# A Tale Of Woe - Be Very Glad It's Not You .



## G J D Swain (Oct 20, 2009)

Here I go again asking for free advice :

It's like this - 30 years in the trade and my dream of retiring early at 55 and getting a part-time job pumping gas or cleaning banks has faded due to the recent economic collapse (and the exporting of industrial jobs to various global camps) .

*I am 8.5 months away from receiving a DB (defined benefit) pension that will pay all my bills ... FOR LIFE !!!!!* Well , the Ad Hoc increases have always kept up to inflation , so far , anyway . Either way it's security for life and that's a very good feeling .

However , I have not worked for 2 years as of this last January 23/2010 . The money I put away for my retirement was spent just paying the rent and bills . I am 20K in debt now , as well . I have sent out 200 resumes in the last 16 months with no luck and very few responses . At 54 years of age , this white male does not seem to be at the top of the hiring heap these days , it seems .

So , I am on the verge of cashing in my very hard earned pension . Earned in steel mills and auto plant model year line changes . In chemical plant retooling and regular maintenance , power plant rebuilding . Welding fumes and corrosive dust galore , and god knows what else , of course (oh well) .

So , as I said , I am asking for free advice again . I figure I could probably make it if I declare bankruptcy and then go on welfare but this option has always seemed like death to me .

Nothing against those who have had to go on welfare in order to keep their heads above water and a roof over their kids' heads . S##t happens . It's assumed . Had I gone on welfare 12 months ago I would have enough credit left to make it until my first pension check arrived . It's a sick thought , but sadly true .

Well , I guess I could rob a bank ... just kidding . I'm painfully honest , I think , to a fault , perhaps . Anyway , what's a guy to do ?

If I commute now , before my early retirement anniversary date in August , I will loose around $75,000 , but worse than that I will loose that security that I have been working for all these years , my guaranteed DB pension . It's a sad , sad thing to be this close to reaching a reassuring milestone , and having to "Do What You Gotta Do" in order to make ends meet , somehow .

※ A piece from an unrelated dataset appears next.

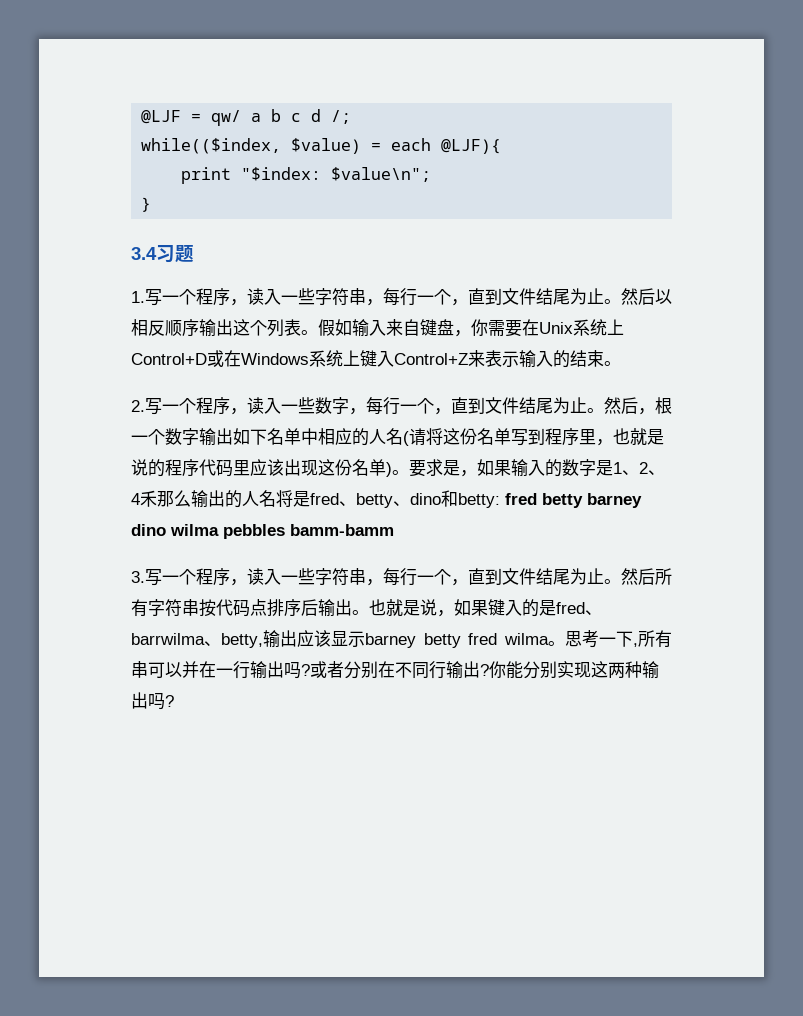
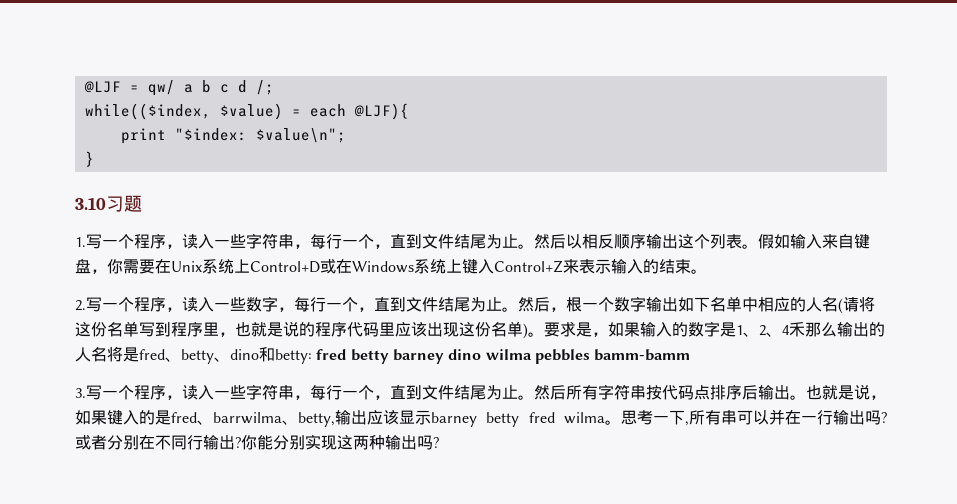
- 3.4习题
+ 3.10习题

Does anyone have any advice , any considerations ? Is there something that can be worked out somewhere , with someone in order to get me through the next 8 months without having to cash my chips in just to pay the rent ?

Sincerely,
G J D Swain


----------



## Cal (Jun 17, 2009)

Tough one to answer, I am sure no one response will do your situation justice.

I am sure that by this point, you have cut your cable, internet, increased the deductible on your auto etc...all to save of monthly costs.

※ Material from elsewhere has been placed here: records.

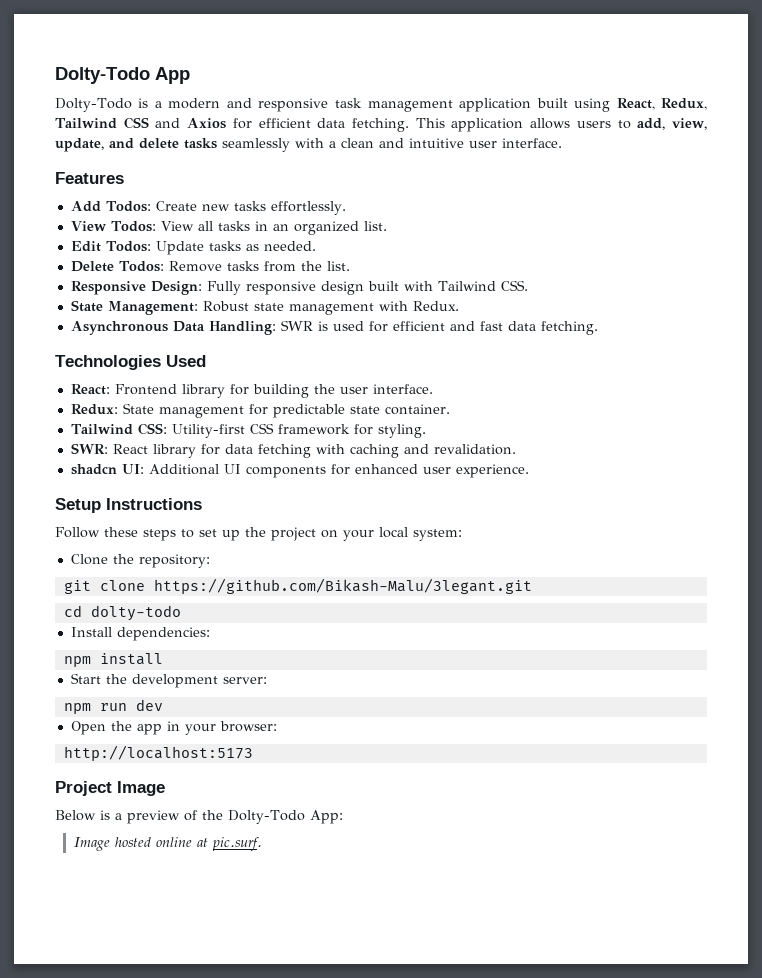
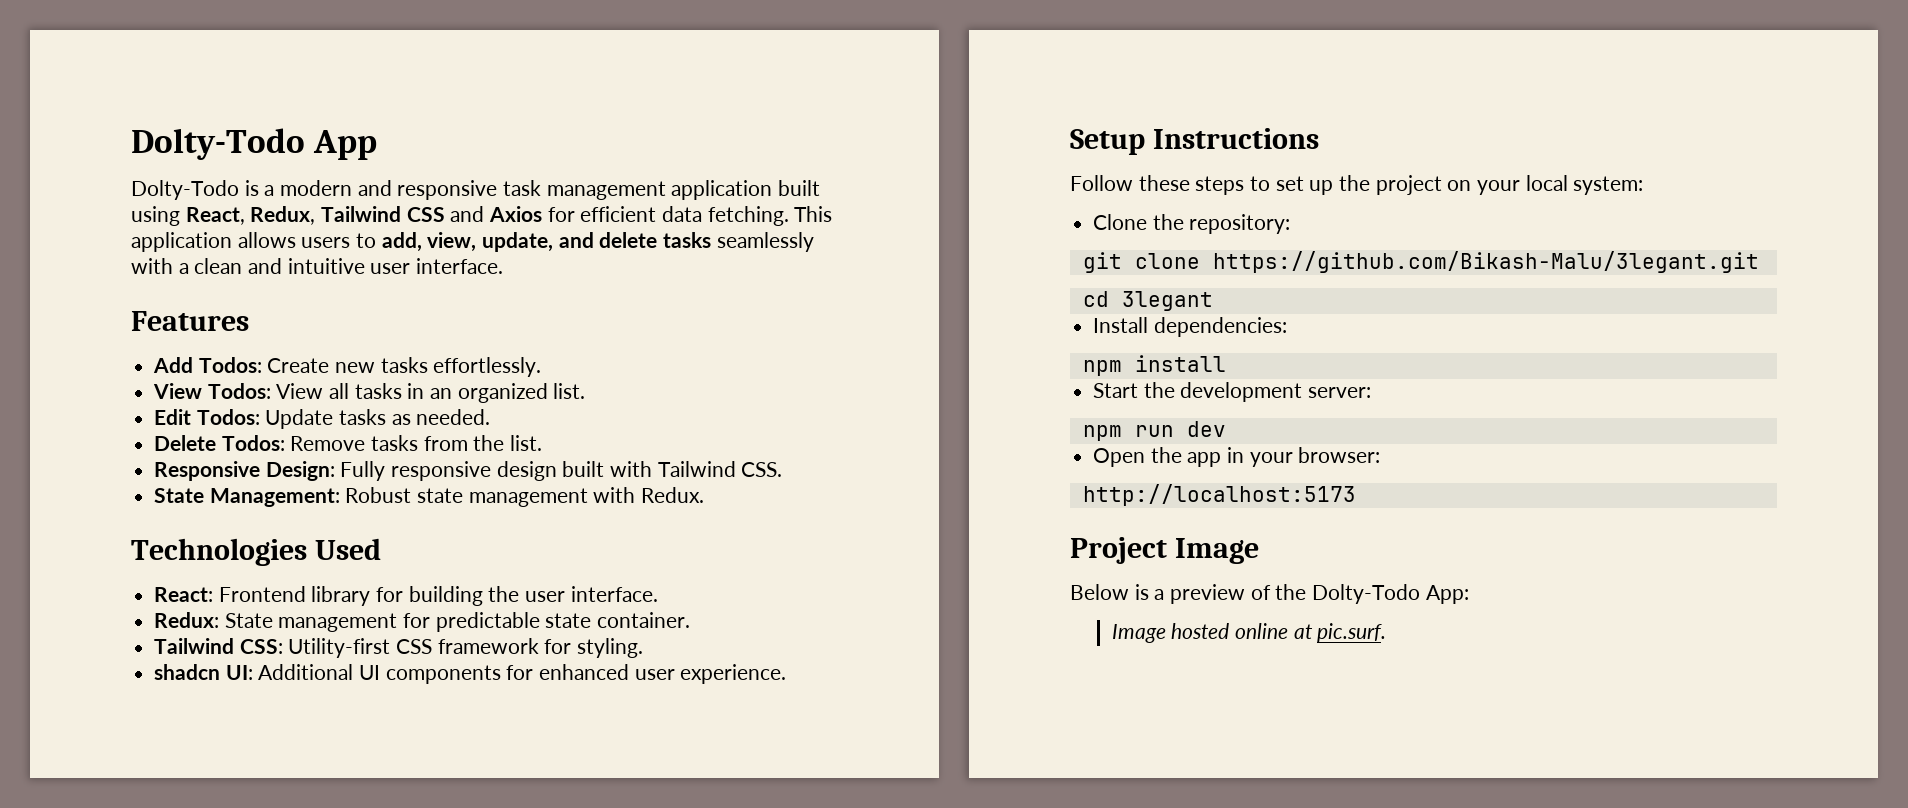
- Asynchronous Data Handling: SWR is used for efficient and fast data fetching.
- SWR: React library for data fetching with caching and revalidation.
- cd dolty-todo
+ cd 3legant

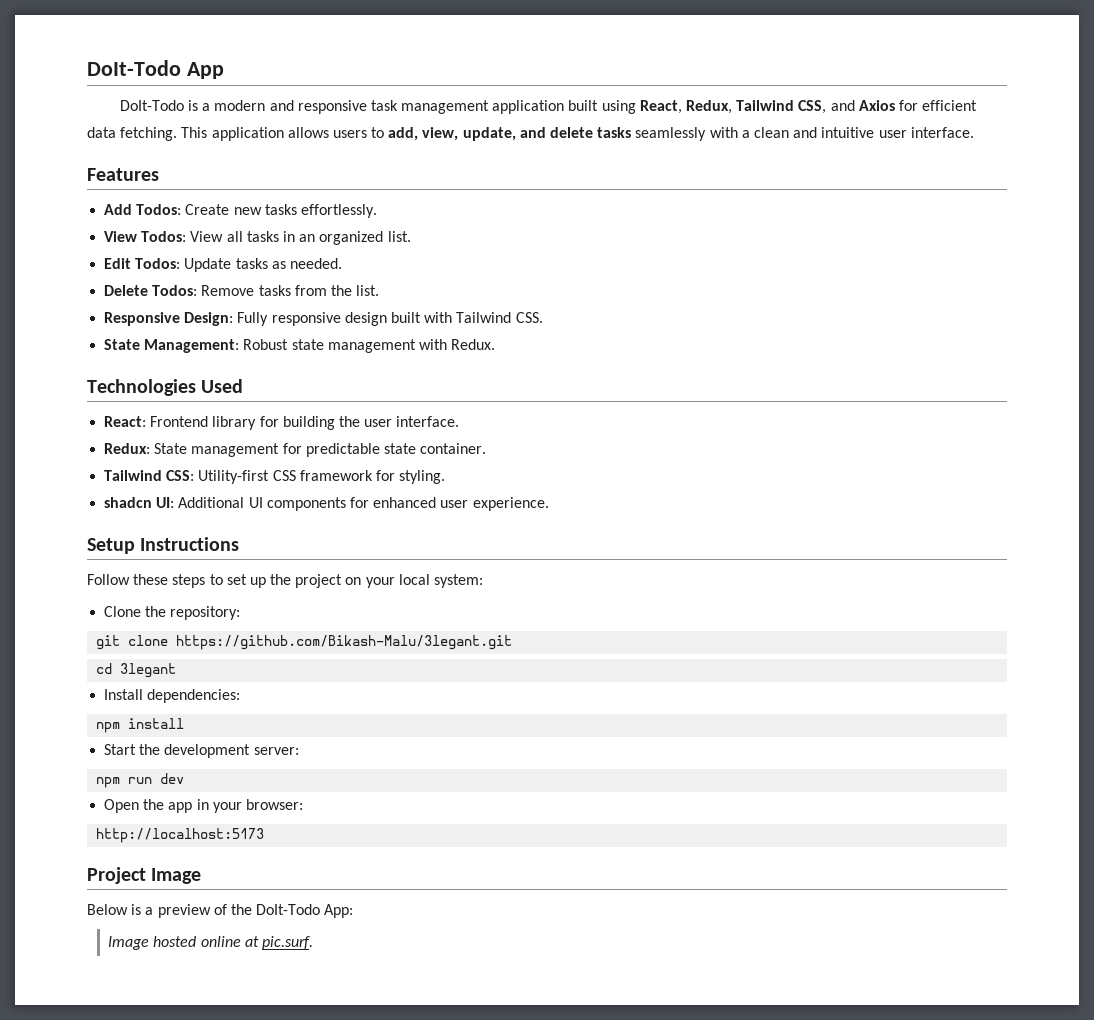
- Dolty-Todo App
+ DoIt-Todo App
- Dolty-Todo is a modern and responsive task management application built using React, Redux, Tailwind CSS and Axios for efficient data fetching.
+ DoIt-Todo is a modern and responsive task management application built using React, Redux, Tailwind CSS, and Axios for efficient data fetching.
- Below is a preview of the Dolty-Todo App:
+ Below is a preview of the DoIt-Todo App:

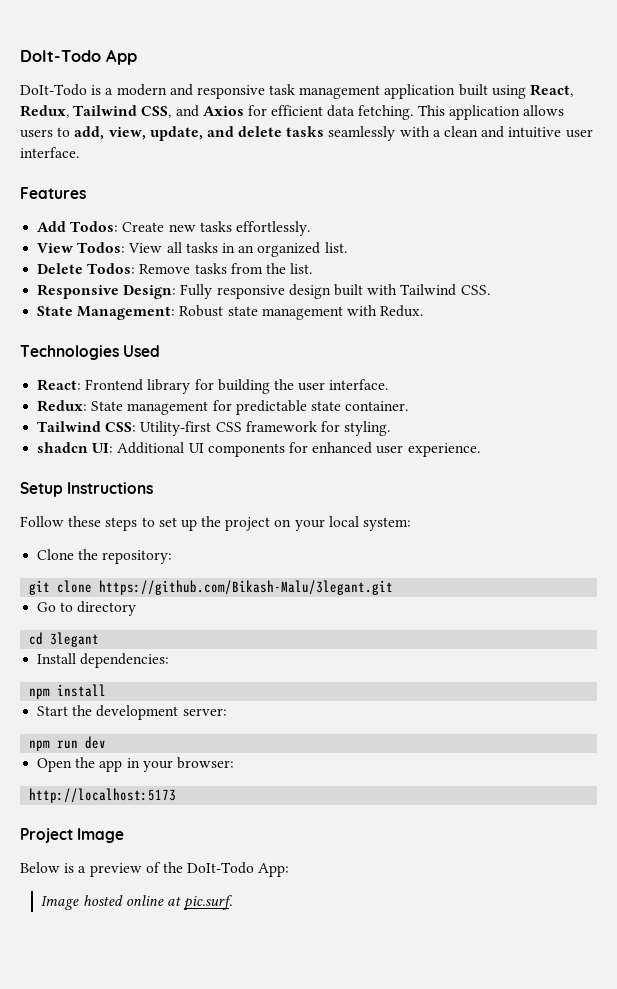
- Edit Todos: Update tasks as needed.
+ Go to directory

After that...as much as you may not want to...consider moving...even if it is to the smallest bachelor or basement apt to save some $.


----------



## Berubeland (Sep 6, 2009)

How to get a job pronto. 

One of my exes taught me this technique and it has always worked for me when I needed a job. 

1 - Pick up a yellow pages

2 - Open the page to businesses that would hire you. 

3 - Start at A and don't stop calling until you get a job.

4 - Get ready to go to work the next day.

The reason why this seems to work is that people are constantly screwing up and losing their jobs/not showing up etc. With a small company it is a pain in the *** to put an ad in the paper, interview etc. so you put the painful process off as much as possible. You as a desperate job searcher are looking for a desperate job giver. Some people will ask you to fax a resume for your purposes consider this a no and keep calling. 

DON'T GIVE UP!!!!


----------



## OhGreatGuru (May 24, 2009)

Maybe instead of talking to the investment advisers at the bank (ref. your other post about commuting your pension), you should try talking to a credit counselor. If you have paperwork to substantiate your soon-to-be-received DB pension, it might be worthwhile talking to them about a bill-payer loan to tide you over. You would have to demonstrate your ability to pay when your pension starts.

(Finding any kind of job would be a better solution.)


----------



## humble_pie (Jun 7, 2009)

_Is there something that can be worked out somewhere , with someone in order to get me through the next 8 months without having to cash my chips in just to pay the rent ?_

swain i'll bite i'll be happy to lend you 15K.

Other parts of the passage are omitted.